This is because in Brazil, public policies and democracy have been going through a period of retraction since the legal-media-parliamentary coup in 2016 that ousted President Dilma Rousseff from office. In fact, the dismantling of health and education policies did not begin with the advent of the pandemic. Table 1 shows some of the events that characterize the scenario of dismantling democracy and public health and education policies until the beginning of 2020, before the outbreak of the Covid-19 pandemic.

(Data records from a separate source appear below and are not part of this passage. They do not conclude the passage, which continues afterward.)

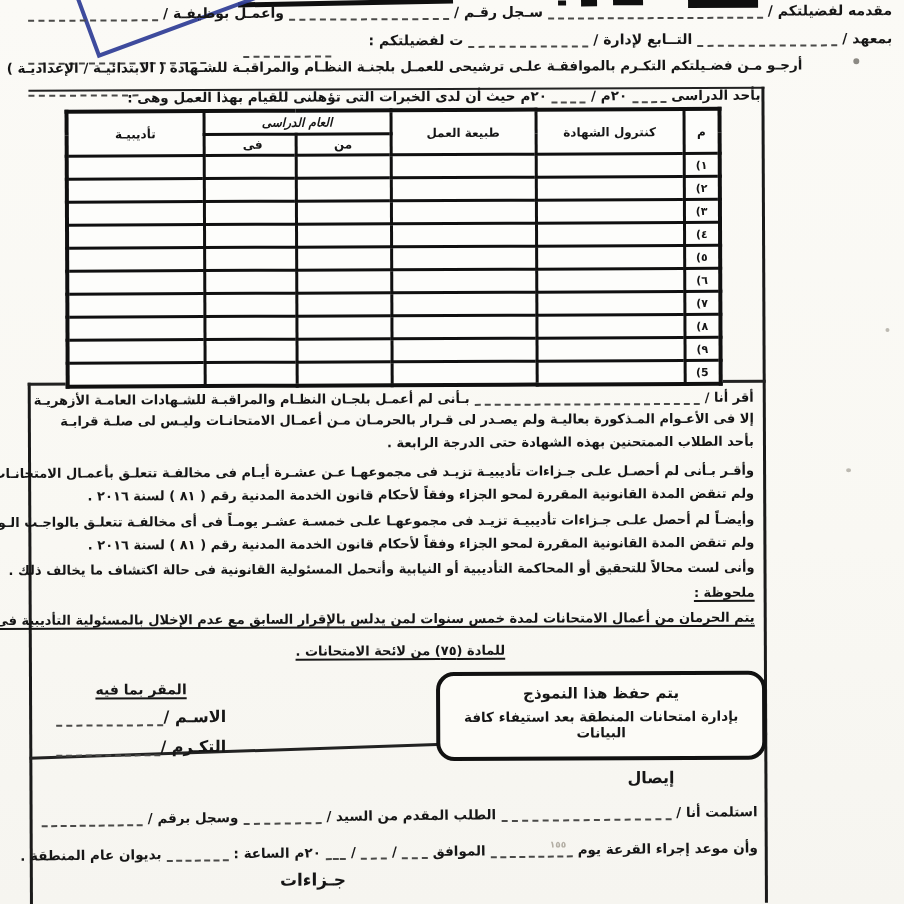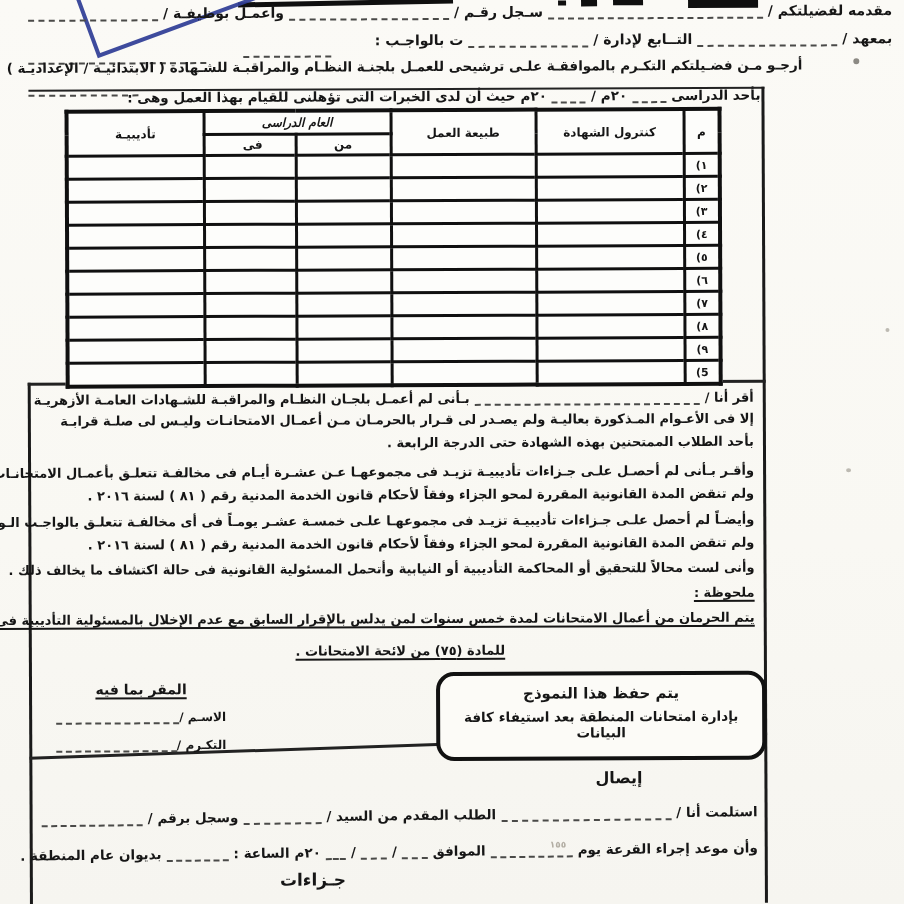"ت بالواجـب :" span { text: بالواجـب -> لفضيلتكم }
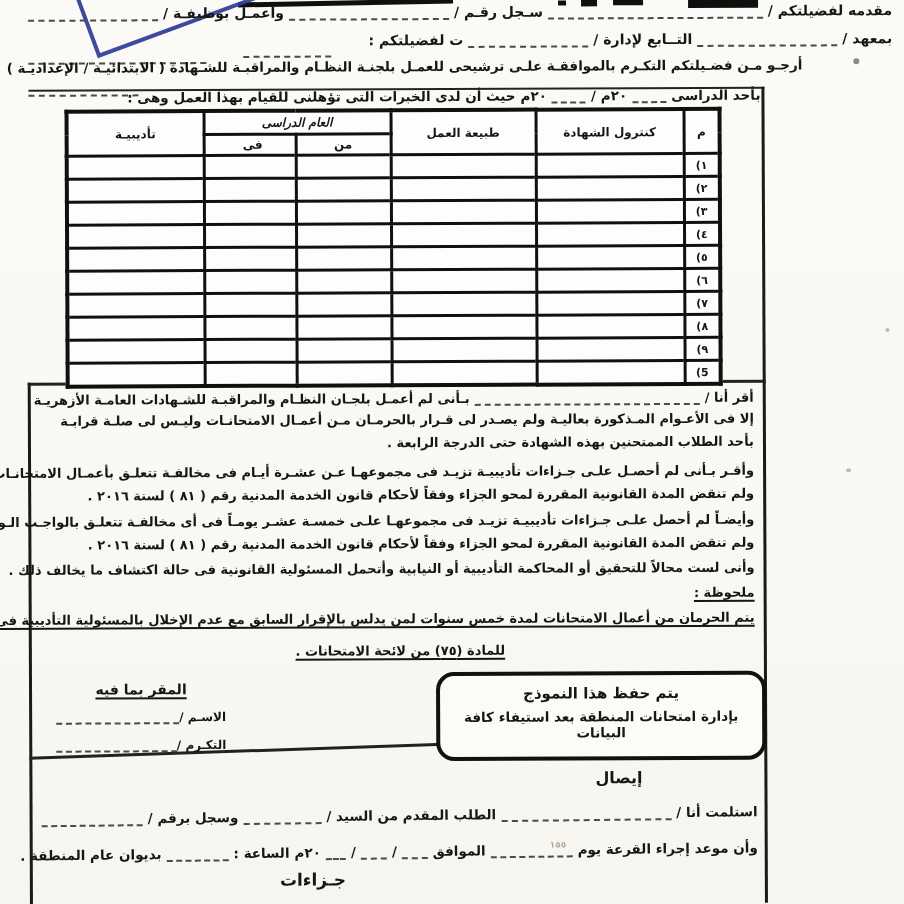"الاسـم /" .sigrow { font-size: 12px -> 16px }
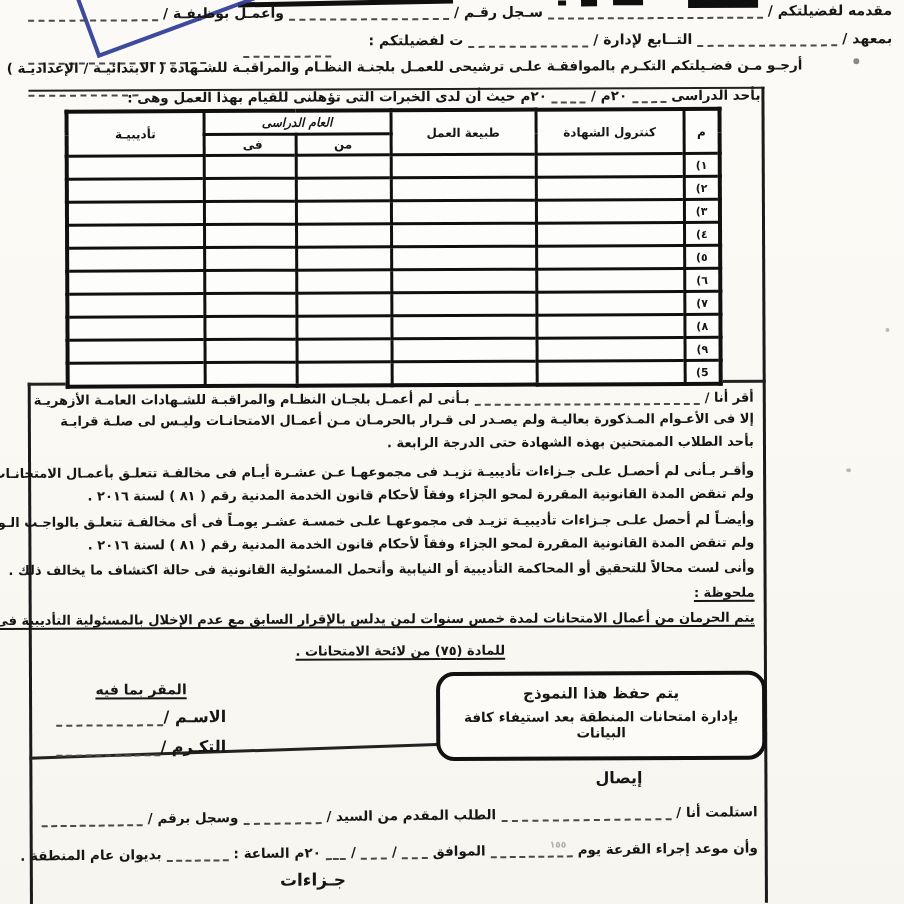"إيصال" .t16 { margin-left: none -> 32px }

Table 1 Setbacks prior to the Covid-19 pandemic in the areas of education and health 

Year Occurrence
Dec./2016 Constitutional Amendment 95 – spending cap for twenty years.
Dec./2017 Resolution CNE/CP Nº 2 – regulation of the Common National Curriculum Base without dialog with education professionals and academia.
Feb./2017 Law 13.415/17 – High School reform that reconfigured and fragmented the curriculum.
May/June Portaria Nº 577, de 27 de abril de 2017 – dissolução do Fórum Nacional de Educação que recompôs a participação das entidades representativas.
2017 Ordinance No. 577, April 27, 2017 - dissolution of the National Education Forum that recomposed the participation of representative entities.
Nov./2018 Termination of the partnership with Cuba of the More Doctors Program, which had approximately eleven thousand Cuban doctors, given Bolsonaro’s public attacks on the country.
Dec./2018 Resolution CNE/CP Nº 04 - instituted the Common National Base at the High School stage, accentuating the precariousness of public education.
Mar./2019 Decree 9.741 – cut 29,582 billion from the federal budget, including cuts in the areas of education, health and citizenship.
Apr./2019 Removal of the concept of harm reduction from the National Drug Policy, which provided for the distribution of syringes to drug users with HIV infection.
May/2019 Postponement of the Indigenous Health Conference gradually from May to August, December and July 2020 (during the pandemic).
May/2019 Merger of the Department of Sexually Transmitted Infections, AIDS and Viral Hepatitis into the Department of Chronic Conditions and Sexually Transmitted Infections.
Sept./2019 Decree 10.004 – instituted the National Civic-Military Schools Program.
Nov./2019 Ordinance 2.979 – changed the financing of Primary Health Care. It replaced per capita funding with funding according to the demand of the previously registered population, violating the principle of universality.
Nov./2019 Ordinance 2.015 – regulated the implementation of National Civic-Military Schools Program for 2020 and provided for the establishment of 54 civic-military schools.
Dec./2019 Creation of the Doctors for Brazil Program as a kind of replacement for the More Doctors Program, but with a privatizing bias.
Dec./2019 Approval of Law 13.931 with compulsory notification, within 24 hours, in cases of violence against women, treated in private or public networks. The law goes against the precept of secrecy to protect victims from their aggressors.
Jan./2020 Technical Note 3 – made the constituent elements of the Expanded Family Health and Primary Care Center more flexible, de-characterizing the purpose of its creation and operation. As a result, municipalities can determine which types of professionals will make up the Expanded Family Health and Primary Care Center, as well as their workload.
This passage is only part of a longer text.